# [PROBLEM REQUIREMENTS]
What needs transcribing is the line with "does age affect" and every line after it to the end of the records, exactly and alone, with no pictures.
RECORD EXCERPTS Block Start
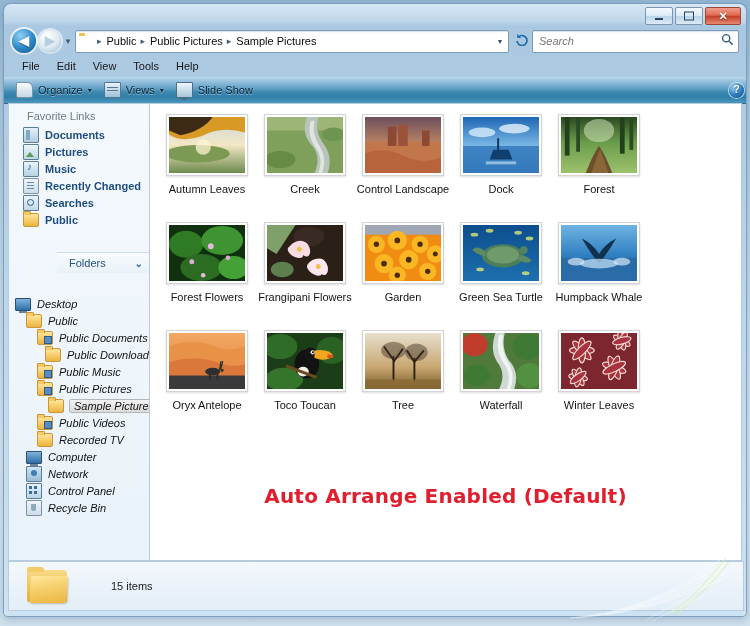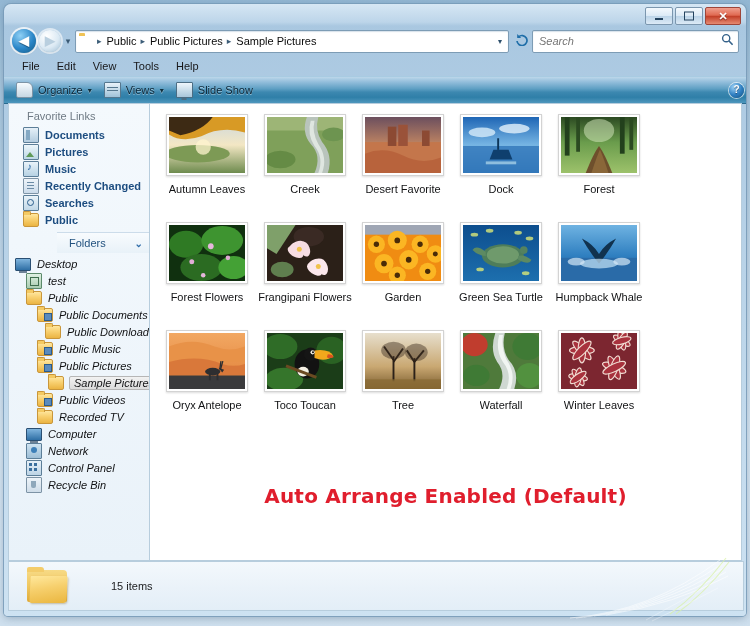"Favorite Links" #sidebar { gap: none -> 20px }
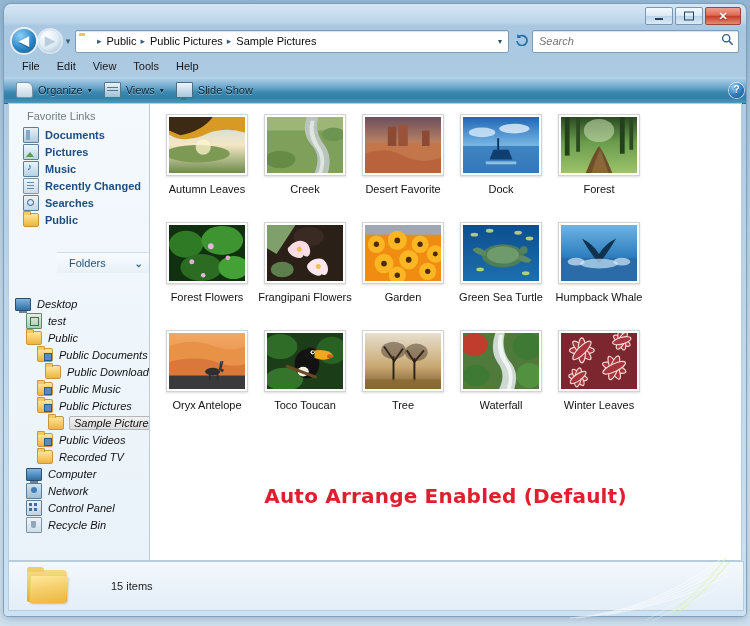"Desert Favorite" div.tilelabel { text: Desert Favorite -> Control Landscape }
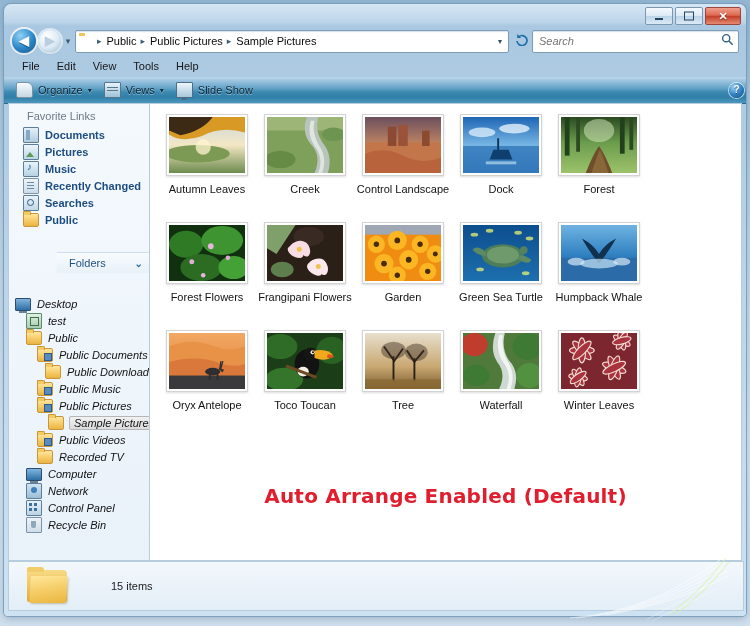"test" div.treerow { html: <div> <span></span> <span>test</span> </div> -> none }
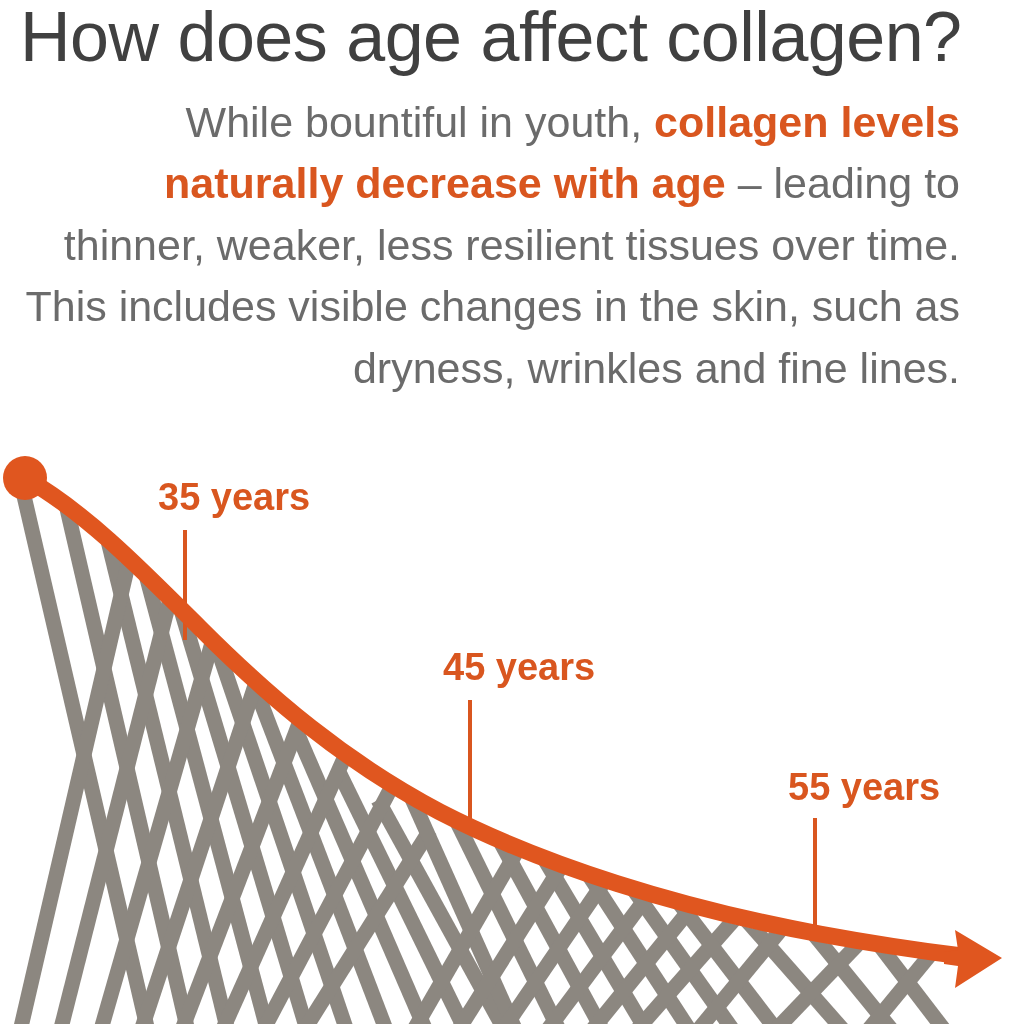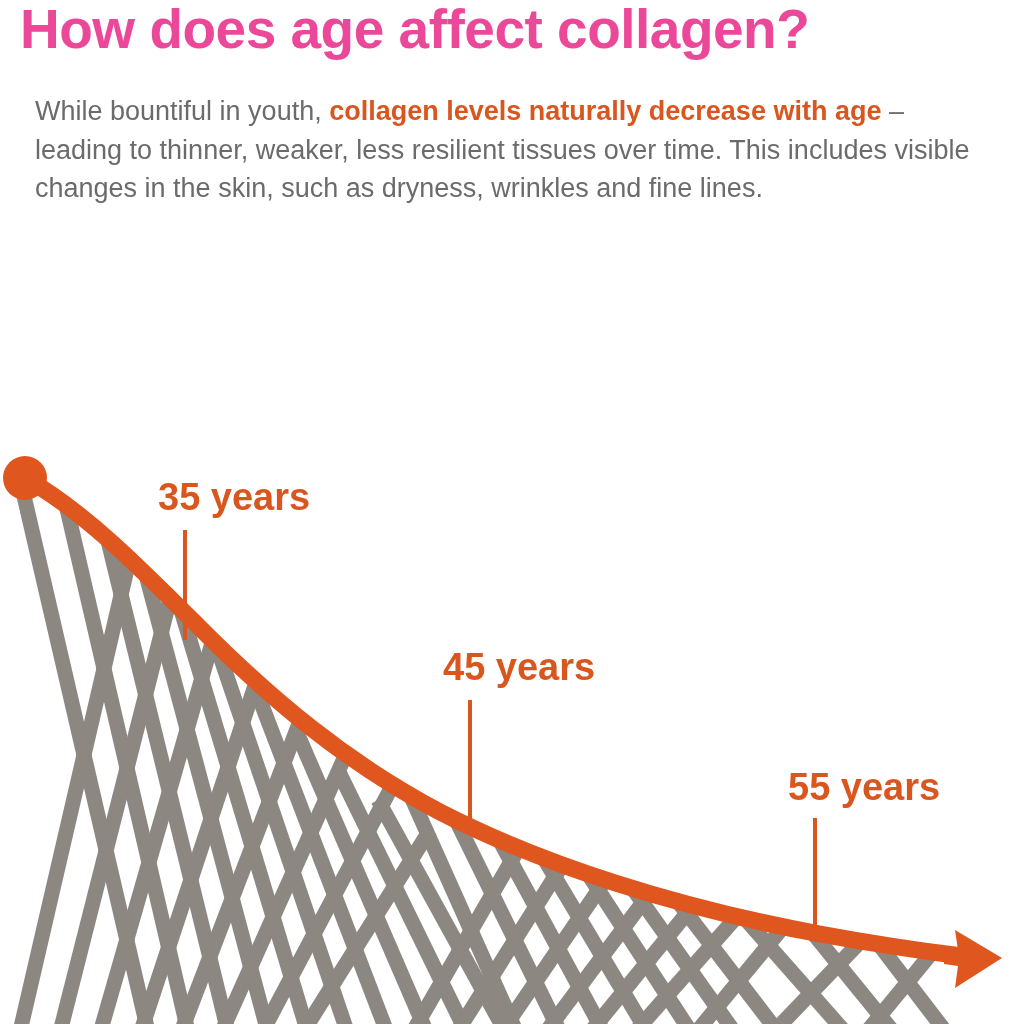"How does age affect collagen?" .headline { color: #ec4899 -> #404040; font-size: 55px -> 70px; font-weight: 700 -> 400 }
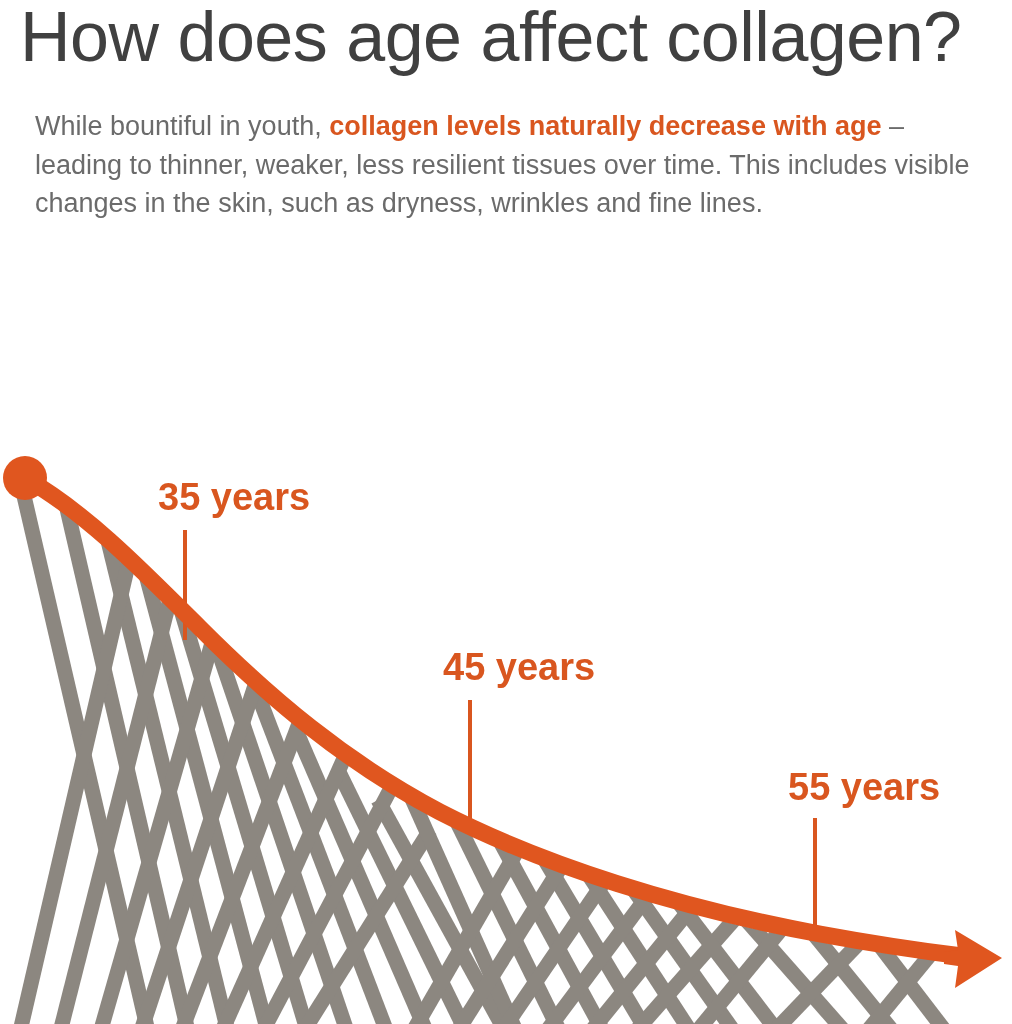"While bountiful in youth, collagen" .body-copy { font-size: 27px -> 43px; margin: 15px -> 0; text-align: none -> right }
RECORD EXCERPTS Block End
# [TASK OUTPUT]
"How does age affect collagen?" .headline { color: #ec4899 -> #404040; font-size: 55px -> 70px; font-weight: 700 -> 400 }
"While bountiful in youth, collagen" .body-copy { font-size: 27px -> 43px; margin: 15px -> 0; text-align: none -> right }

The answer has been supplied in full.